* **Work to complete**
If pictures appear among the lines below, leave them out while you return exactly the lines from the one with "Empresarial: JMB EMPREENDIMENTOS" through the one with "font-size: 10px ->".

* **Data to examine**
•••••
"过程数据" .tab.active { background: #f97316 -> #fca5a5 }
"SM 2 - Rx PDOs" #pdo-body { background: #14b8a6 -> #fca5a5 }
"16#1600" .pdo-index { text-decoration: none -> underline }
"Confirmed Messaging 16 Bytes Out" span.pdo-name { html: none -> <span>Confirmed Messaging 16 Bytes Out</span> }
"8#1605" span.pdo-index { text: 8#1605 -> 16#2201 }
•••••
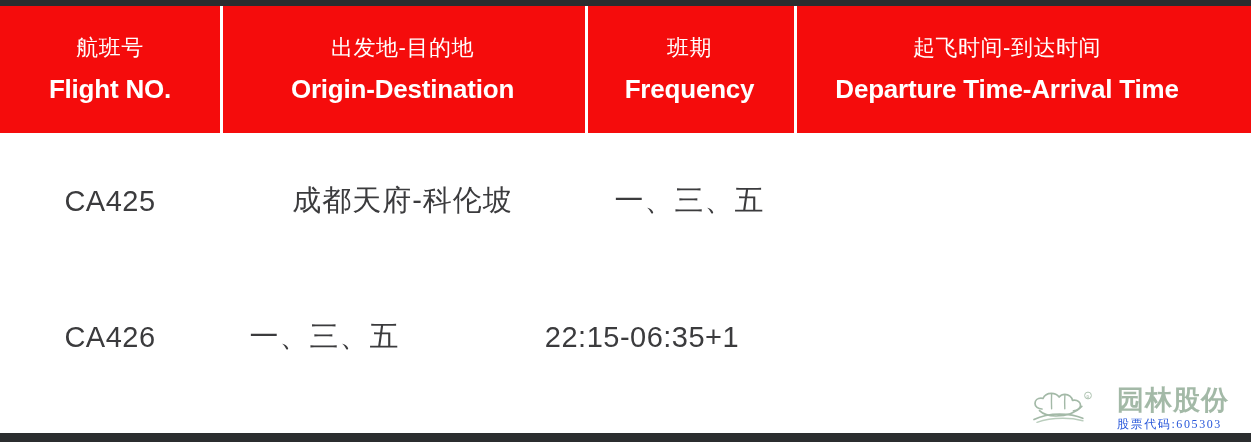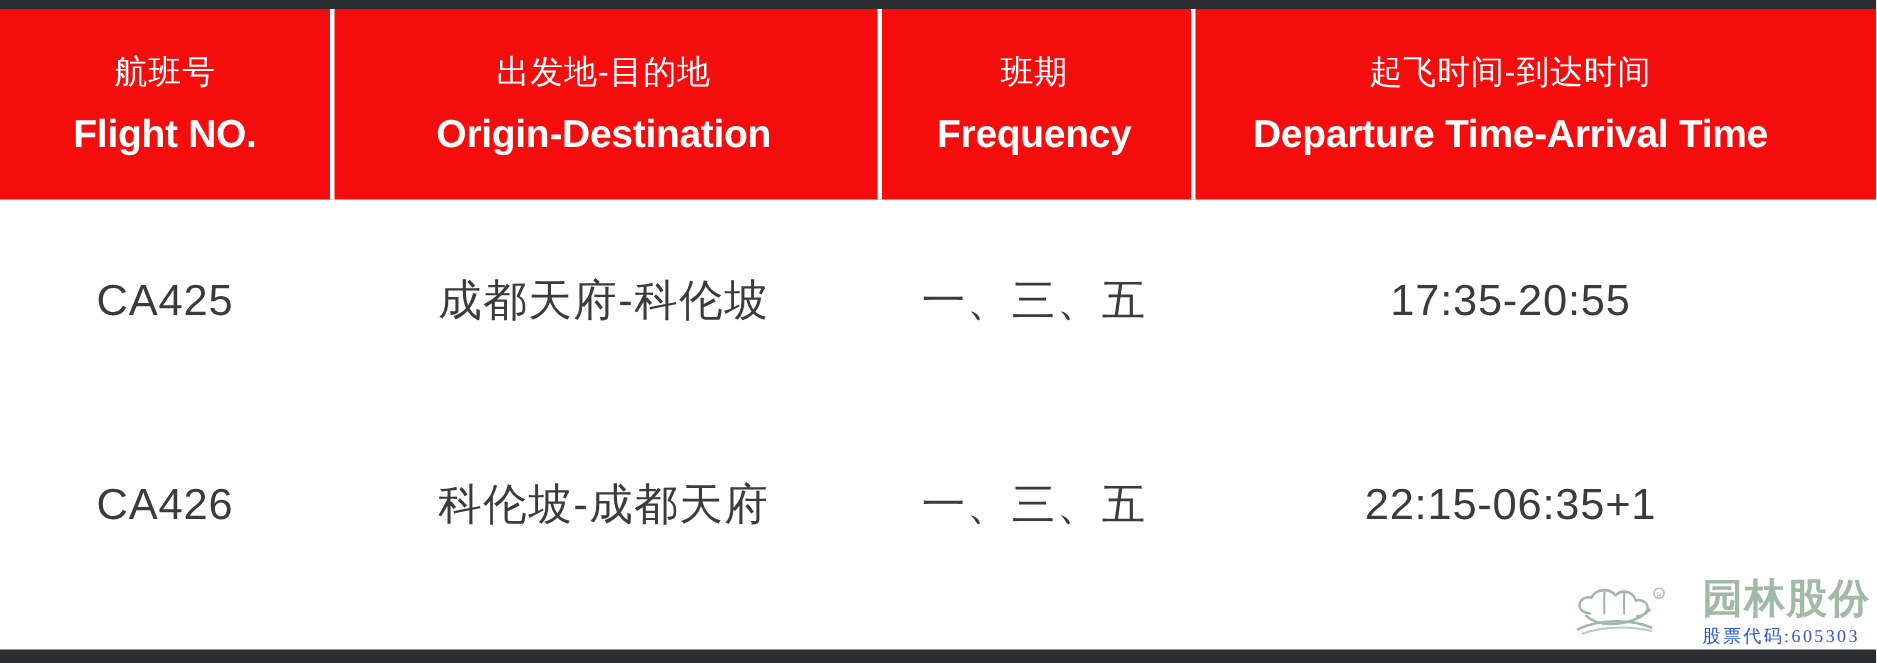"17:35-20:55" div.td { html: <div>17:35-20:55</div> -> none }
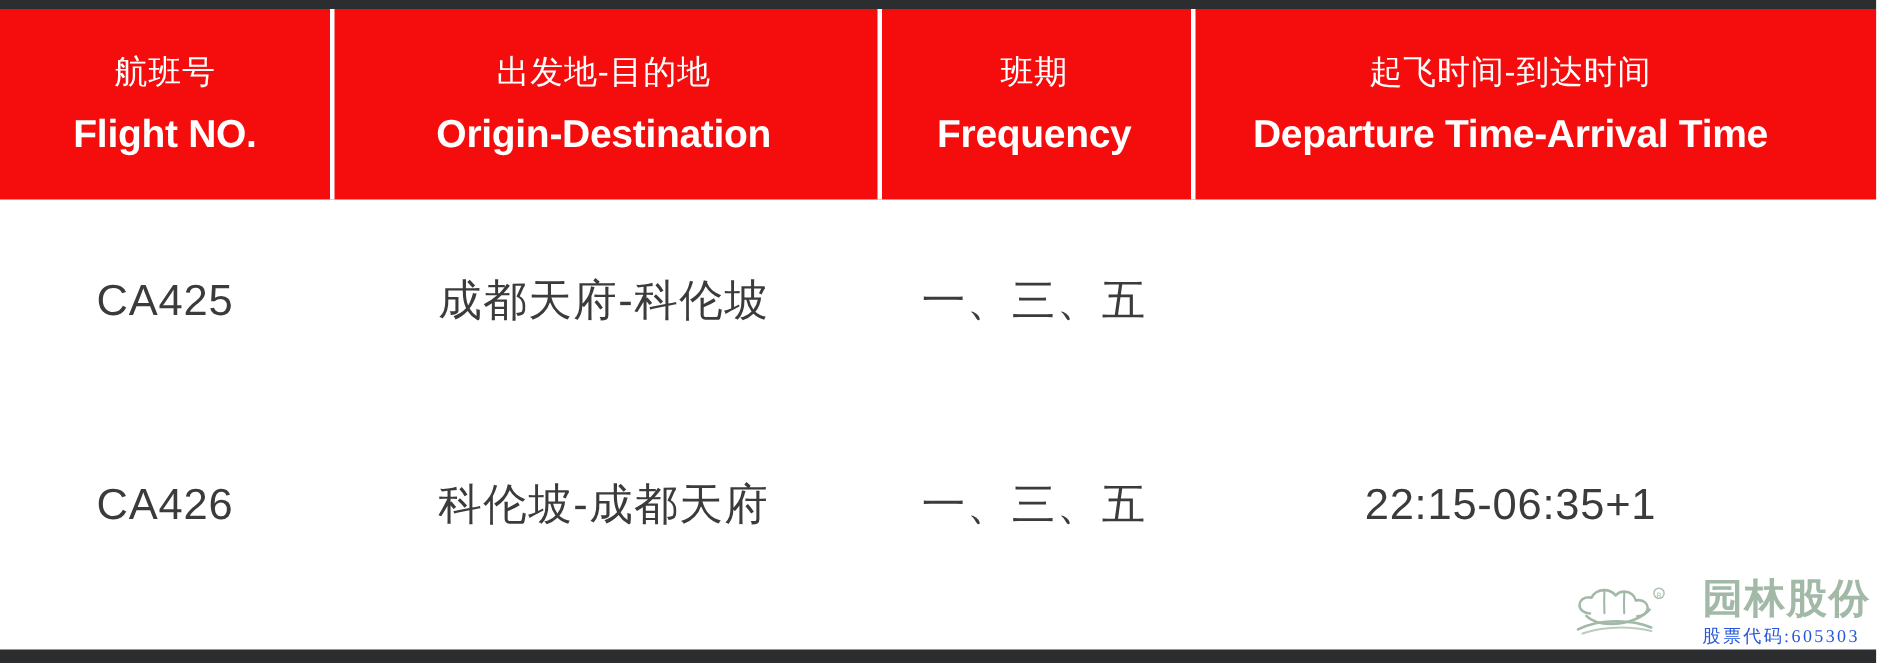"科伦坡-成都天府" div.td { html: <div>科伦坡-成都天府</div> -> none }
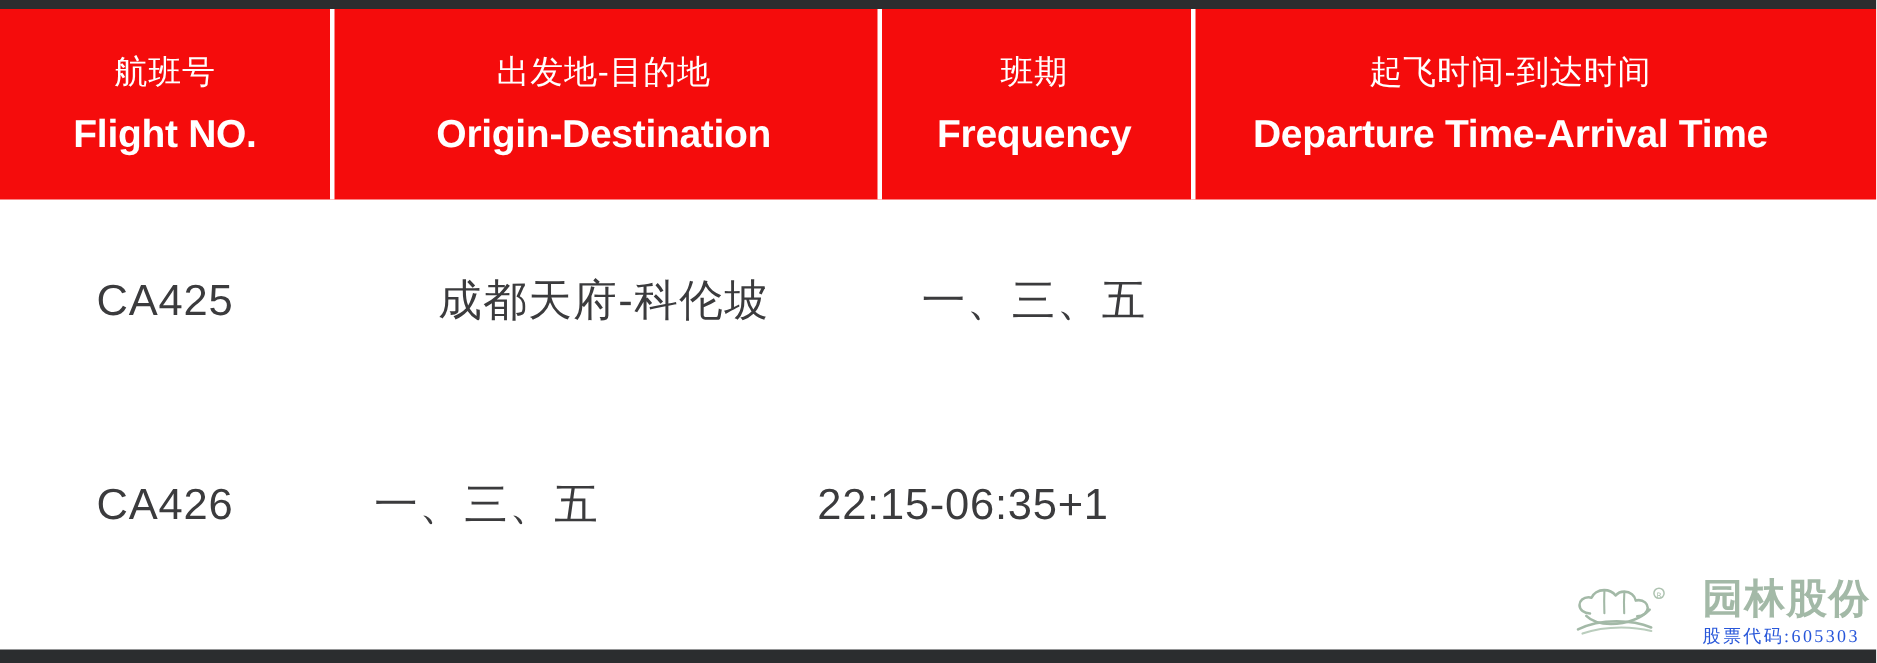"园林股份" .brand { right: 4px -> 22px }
•••••
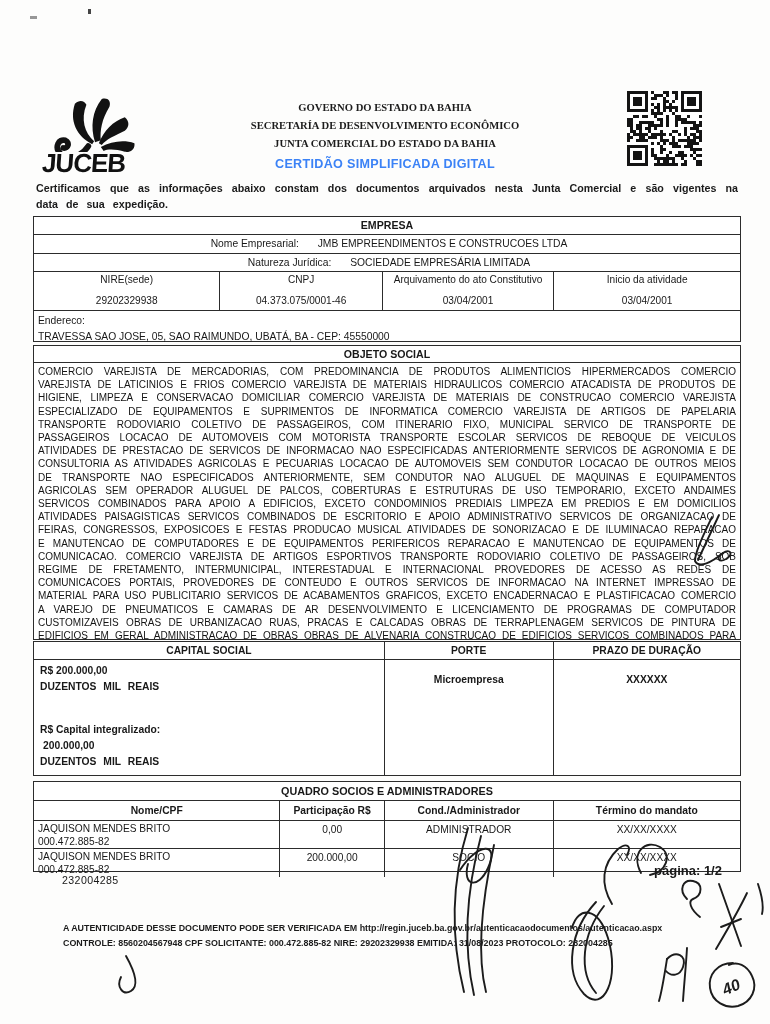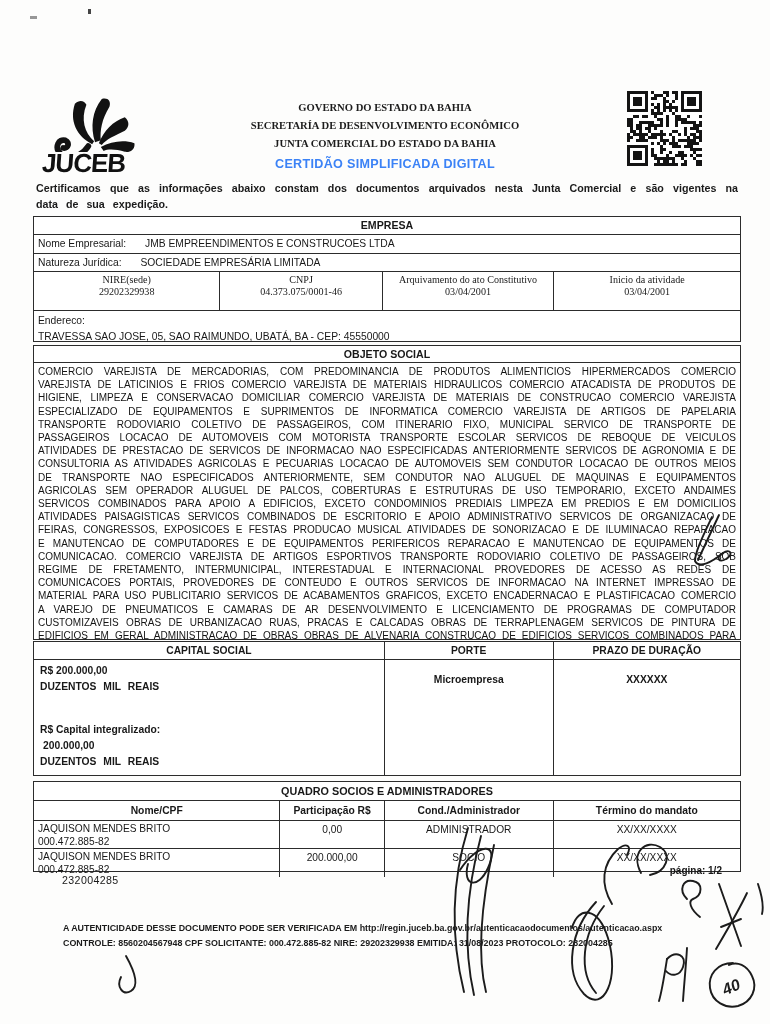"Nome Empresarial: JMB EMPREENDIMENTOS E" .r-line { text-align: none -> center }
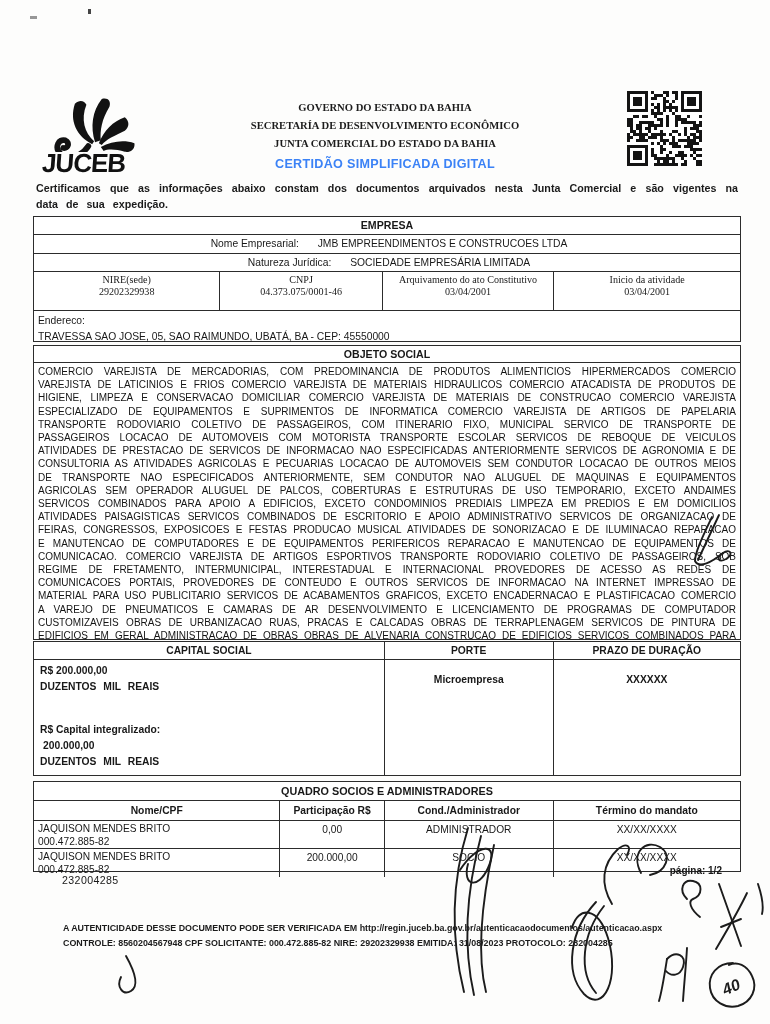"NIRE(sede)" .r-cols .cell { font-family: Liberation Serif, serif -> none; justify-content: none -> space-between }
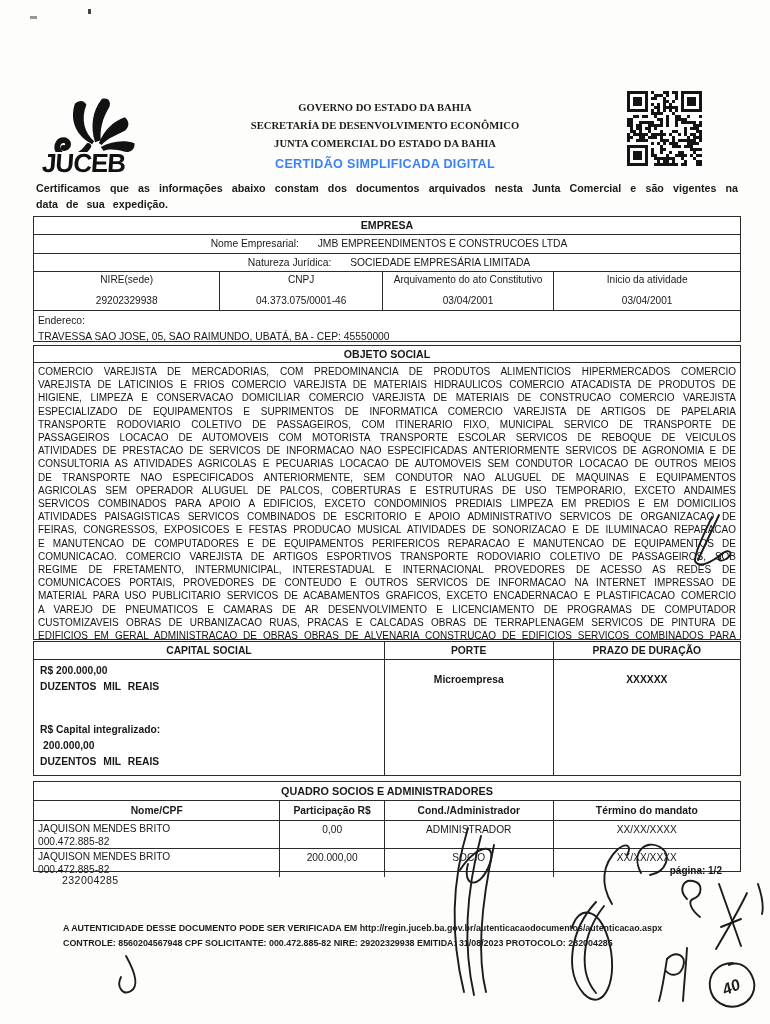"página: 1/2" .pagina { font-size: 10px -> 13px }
•••••
* **Result of the task**
"Nome Empresarial: JMB EMPREENDIMENTOS E" .r-line { text-align: none -> center }
"NIRE(sede)" .r-cols .cell { font-family: Liberation Serif, serif -> none; justify-content: none -> space-between }
"página: 1/2" .pagina { font-size: 10px -> 13px }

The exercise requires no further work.